Hello there. After running an 1H-NMR experiment I observed the acetic acid-d4 solvent peaks at 11.54 and 21.16 ppm (off the expected values by ~9 ppm to lower fields). Is it possible that the lock was made onto the wrong deuterium acetic acid-d4 signal? Please, advice. asked Apr 07 '10 at 21:11 BONA |
Well, you just need to reference the spectrum - they cannot always be automatically referenced (an actually most of the time you need to enter a small correction manually) On older systems with Also you might want to check the edit: actually, I've missed an important point - if the transmitter frequency is set outside the "spectral window" of your compound - let's say just outside one of the edges of the spectrum (say left) - then some peaks from near the right edge will fold over and will show up at the left of your measured spectrum. To check if you have this situation - double the spectral window and see if any peaks move. If they do - move transmitter frequency to the middle of your spectrum. answered Apr 08 '10 at 08:33 Evgeny Fadeev Thanks for the answer. Let me understand please. I could manually reference the CD2HCOOD peak to its correct value using any NMR-processing software without having to re-run the experiment, am I right?. - BONA (Apr 09 '10 at 08:49) sure you can. It's not a problem at all. - Evgeny Fadeev (Apr 12 '10 at 09:12) |
hey, Bona. Edited up the title to make is sound more like a question - Evgeny Fadeev (Apr 07 '10 at 22:09)

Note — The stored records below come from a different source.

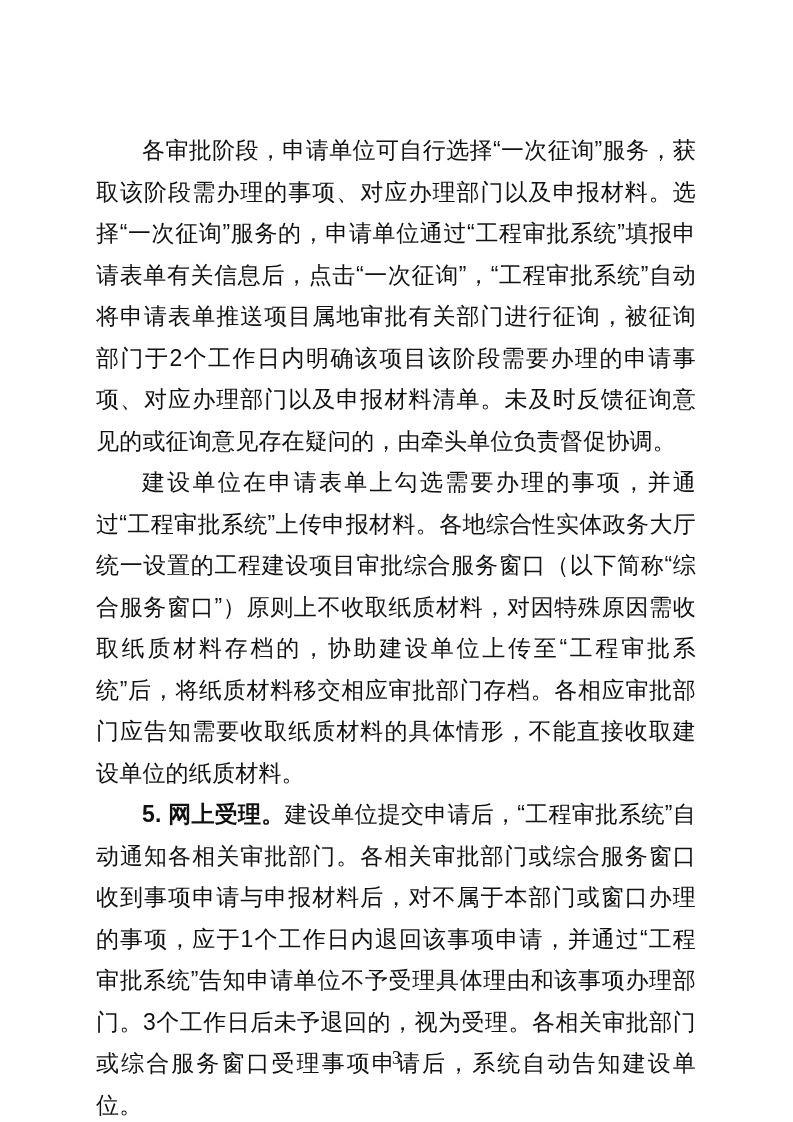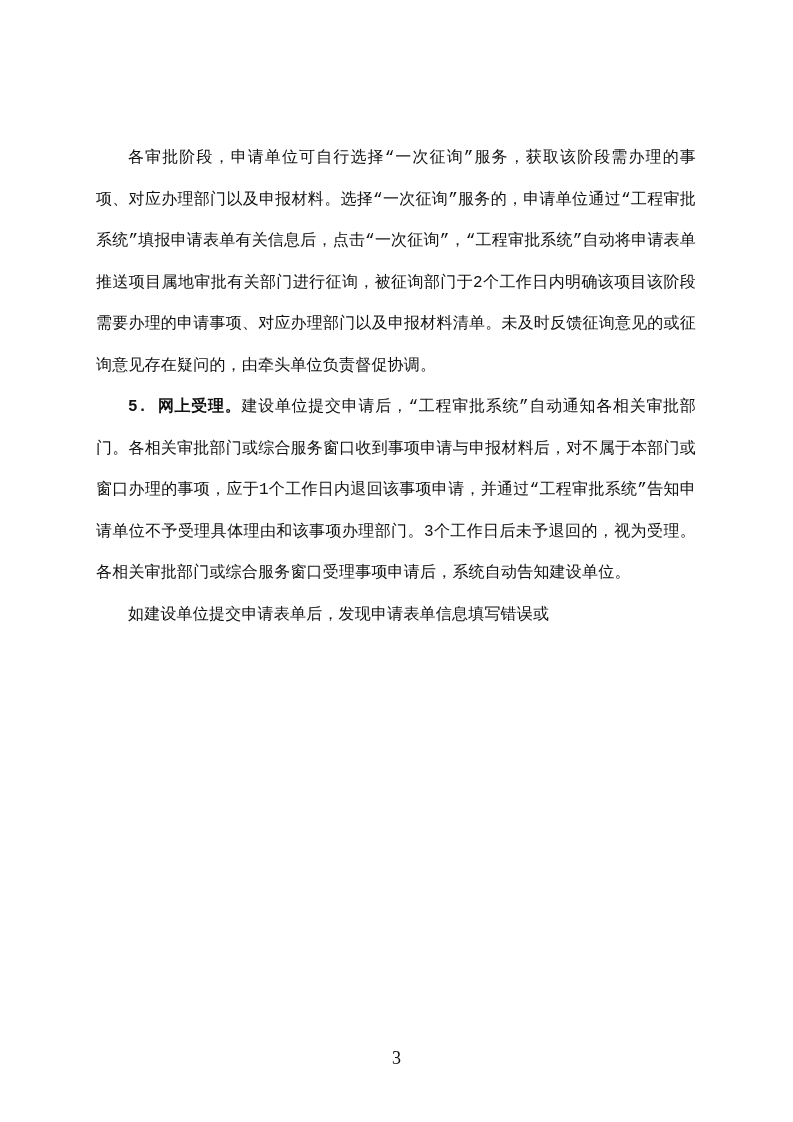--- a/index.html
+++ b/index.html
@@ -16,28 +16,28 @@
     box-sizing: border-box;
     overflow: hidden;
   }
   .content {
     position: absolute;
     left: 96px;
     top: 130px;
     width: 600px;
   }
   .para {
-    font-family: Liberation Mono, monospace;
-    font-size: 16px;
+    font-family: Liberation Sans, sans-serif;
+    font-size: 23px;
     line-height: 41.5px;
     color: #111111;
     text-align: justify;
     text-justify: inter-ideograph;
     text-indent: 2em;
-    margin: 8px 0 0 0;
+    margin: 0 0 0 0;
     letter-spacing: 0.2px;
   }
   .para + .para {
     margin-top: 0px;
   }
   .bold-lead {
     font-weight: bold;
   }
   .page-number {
     position: absolute;
@@ -51,20 +51,21 @@
   }
 </style>
 </head>
 <body>
 
 <div class="page">
   <div class="content">
 
     <p class="para">各审批阶段，申请单位可自行选择“一次征询”服务，获取该阶段需办理的事项、对应办理部门以及申报材料。选择“一次征询”服务的，申请单位通过“工程审批系统”填报申请表单有关信息后，点击“一次征询”，“工程审批系统”自动将申请表单推送项目属地审批有关部门进行征询，被征询部门于2个工作日内明确该项目该阶段需要办理的申请事项、对应办理部门以及申报材料清单。未及时反馈征询意见的或征询意见存在疑问的，由牵头单位负责督促协调。</p>
 
+    <p class="para">建设单位在申请表单上勾选需要办理的事项，并通过“工程审批系统”上传申报材料。各地综合性实体政务大厅统一设置的工程建设项目审批综合服务窗口（以下简称“综合服务窗口”）原则上不收取纸质材料，对因特殊原因需收取纸质材料存档的，协助建设单位上传至“工程审批系统”后，将纸质材料移交相应审批部门存档。各相应审批部门应告知需要收取纸质材料的具体情形，不能直接收取建设单位的纸质材料。</p>
 
     <p class="para"><span class="bold-lead">5. 网上受理。</span><span>建设单位提交申请后，“工程审批系统”自动通知各相关审批部门。各相关审批部门或综合服务窗口收到事项申请与申报材料后，对不属于本部门或窗口办理的事项，应于1个工作日内退回该事项申请，并通过“工程审批系统”告知申请单位不予受理具体理由和该事项办理部门。3个工作日后未予退回的，视为受理。各相关审批部门或综合服务窗口受理事项申请后，系统自动告知建设单位。</span></p>
 
     <p class="para">如建设单位提交申请表单后，发现申请表单信息填写错误或</p>
 
   </div>
 
   <div class="page-number">3</div>
 </div>
 

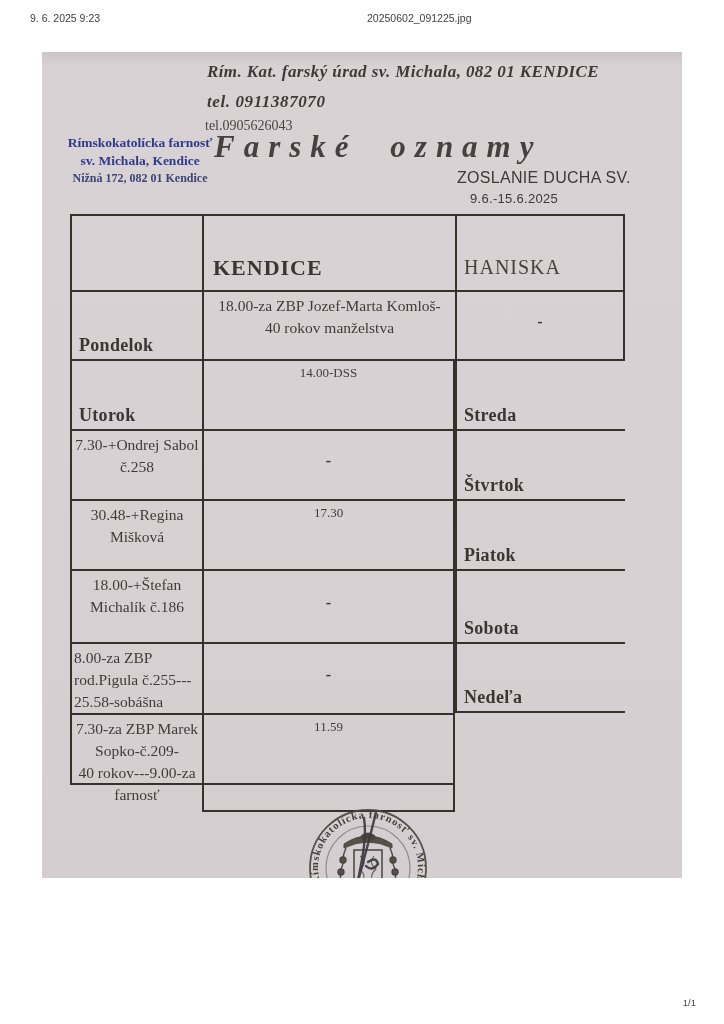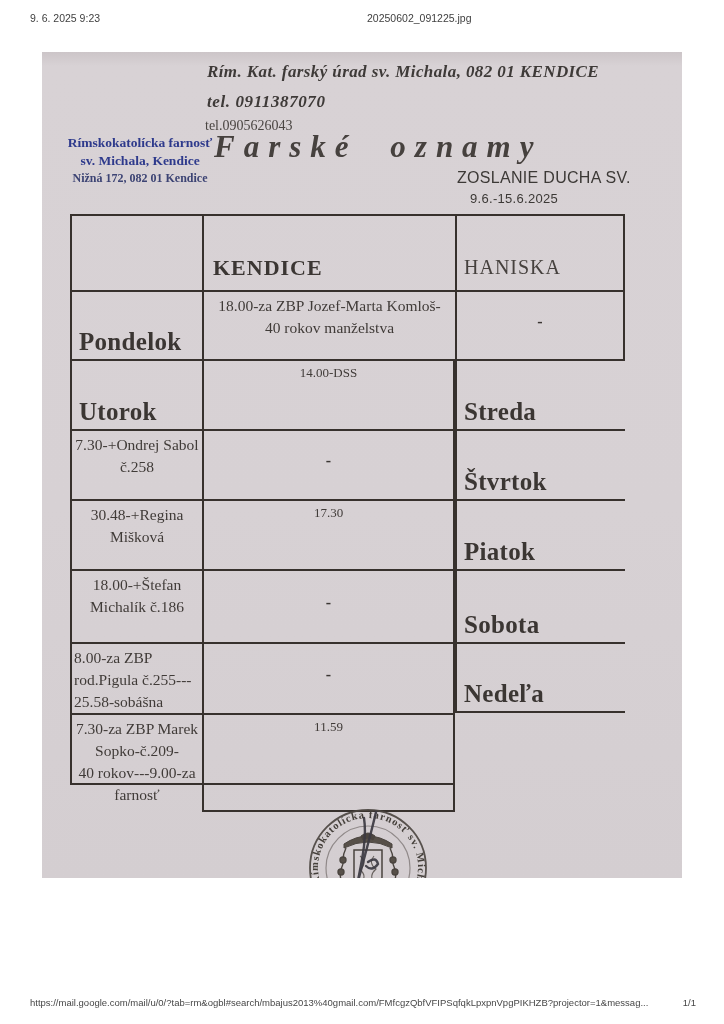--- a/index.html
+++ b/index.html
@@ -45,21 +45,21 @@
     font-family:Liberation Serif, serif;
     margin-top:12px;
     --bd:#37312d;
   }
   .c  { position:relative; border-left:2px solid var(--bd); border-top:2px solid var(--bd); background:transparent; }
   .rc { border-right:2px solid var(--bd); }
   .bb { border-bottom:2px solid var(--bd); }
   .extra-cell { grid-column:2; grid-row:9; border-left:2px solid var(--bd); border-right:2px solid var(--bd); border-bottom:2px solid var(--bd); border-top:none; }
 
   .day-cell { display:flex; align-items:flex-end; padding:0 0 3px 7px; }
-  .day-label { font-size:25px; font-weight:700; color:#3b3633; letter-spacing:.3px; }
+  .day-label { font-size:18px; font-weight:700; color:#3b3633; letter-spacing:.3px; }
 
   .hdr-kendice { display:flex; align-items:flex-end; padding:0 0 9px 9px; font-size:22px; font-weight:700; color:#3b3633; letter-spacing:1px; }
   .hdr-haniska { display:flex; align-items:flex-end; padding:0 0 11px 7px; font-size:20px; color:#46413e; letter-spacing:1px; }
 
   .mass { padding-top:3px; font-size:15.5px; color:#403b38; line-height:1.42; text-align:center; }
   .mass .line-left { text-align:left; padding-left:2px; }
   .mass.left-block { text-align:left; padding-left:2px; }
 
   .han-val  { padding-top:4px; font-size:13px; color:#403b38; text-align:center; }
   .han-dash { display:flex; align-items:center; justify-content:center; font-size:16px; font-weight:700; color:#3b3633; padding-bottom:8px; }
@@ -202,16 +202,15 @@
       </g>
     </svg>
 
     <div class="abs sig-block">
       <div>Rím. kat.  farský úrad</div>
       
     </div>
 
   </div>
 
-  <div class="pf-url">https://mail.google.com/mail/u/0/?tab=rm&amp;ogbl#search/mbajus2013%40gmail.com/FMfcgzQbfVFIPSqfqkLpxpnVpgPIKHZB?projector=1&amp;messag...</div>
   <div class="pf-page">1/1</div>
 
 </div>
 
 </body></html>

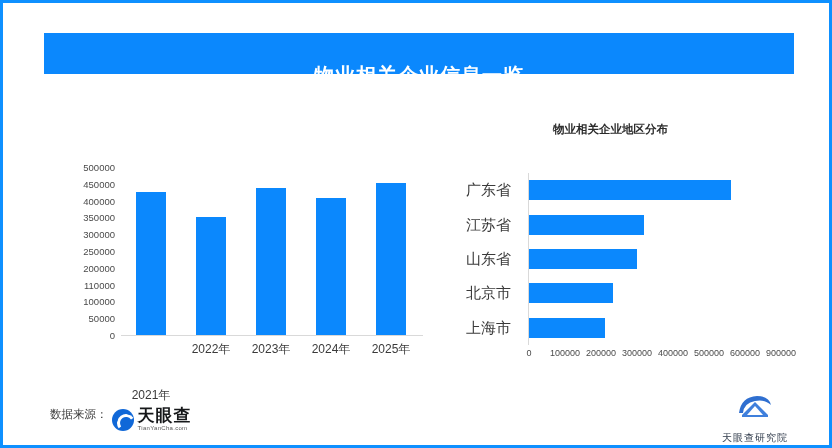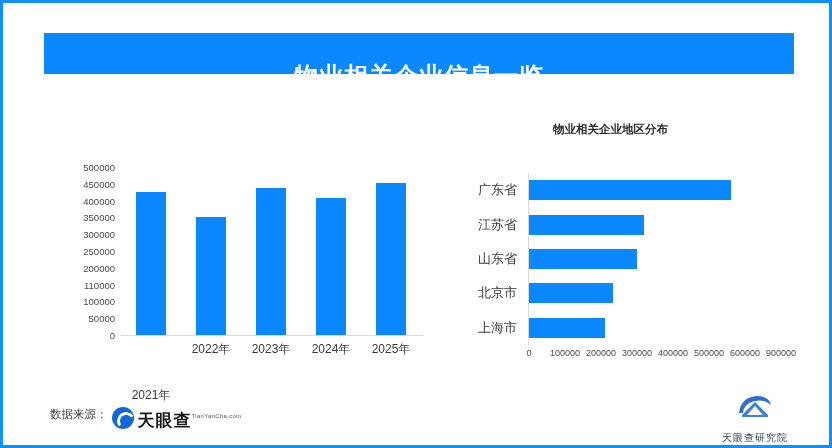--- a/index.html
+++ b/index.html
@@ -16,21 +16,21 @@
     border:3px solid #0e90ff;
     background:#fff;
   }
   
   .banner{
     position:absolute;left:41px;top:30px;width:750px;height:41px;
     background:#0b88fd;
     display:flex;align-items:center;justify-content:center;
   }
   .banner-title{
-    color:#ffffff;font-size:24px;font-weight:bold;letter-spacing:1px;margin-top:44px;
+    color:#ffffff;font-size:20px;font-weight:bold;letter-spacing:1px;margin-top:44px;
   }
   
   .chart{position:absolute;}
   .chart-title{
     position:absolute;font-size:11.5px;font-weight:bold;color:#2b2b2b;
     white-space:nowrap;
   }
   .chart-title.underlined{ text-decoration:underline; text-underline-offset:3px;}
   
   #col-chart{left:0;top:0;width:460px;height:380px;}
@@ -67,21 +67,21 @@
   .bar-axisline{
     position:absolute;left:525px;top:170px;width:1px;height:172px;background:#d9d9d9;
   }
   .bar-row{
     position:absolute;left:0;height:20px;
   }
   .bar-rect{
     height:100%;background:#0b88fd;
   }
   .bar-catlabel{
-    position:absolute;right:6px;font-size:13px;color:#3a3a3a;
+    position:absolute;right:12px;font-size:15px;color:#3a3a3a;
     transform:translateY(-50%);white-space:nowrap;
   }
   .bar-catlabels{
     position:absolute;left:460px;top:170px;width:60px;height:172px;
   }
   .bar-xlabels{
     position:absolute;left:526px;top:345px;width:252px;height:18px;
   }
   .bar-xlabel{
     position:absolute;top:0;font-size:9px;color:#4a4a4a;
@@ -97,21 +97,21 @@
   .tyc-mark{
     width:22px;height:22px;border-radius:50%;
     background:#1068d8;position:relative;overflow:hidden;flex:0 0 auto;
   }
   .tyc-mark::after{
     content:"";position:absolute;left:5px;top:5px;width:12px;height:12px;
     border:3px solid #ffffff;border-radius:50%;
     border-right-color:transparent;border-bottom-color:transparent;
     transform:rotate(10deg);
   }
-  .tyc-words{display:flex;flex-direction:row;line-height:1;}
+  .tyc-words{display:flex;flex-direction:column;line-height:1;}
   .tyc-cn{font-size:17px;font-weight:bold;color:#16181a;letter-spacing:1px;}
   .tyc-en{font-size:6px;color:#555;letter-spacing:.3px;margin-top:1px;}
   .footer-logo{
     position:absolute;right:14px;top:390px;
     width:120px;height:52px;
     display:flex;flex-direction:column;align-items:center;justify-content:center;gap:10px;
   }
   .ri-mark{
     width:40px;height:28px;position:relative;
   }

yes it is possible to lock on one signal or the other if your solvent has two resonances. What kind of spectrometer are you using? This may help somebody answering your question. - Evgeny Fadeev (Apr 07 '10 at 22:46)
Thanks, The instrument is a 400 MHz Varian Mercury; however, I am observing the same with the 300 MHz Varian Mercury - BONA (Apr 08 '10 at 07:24)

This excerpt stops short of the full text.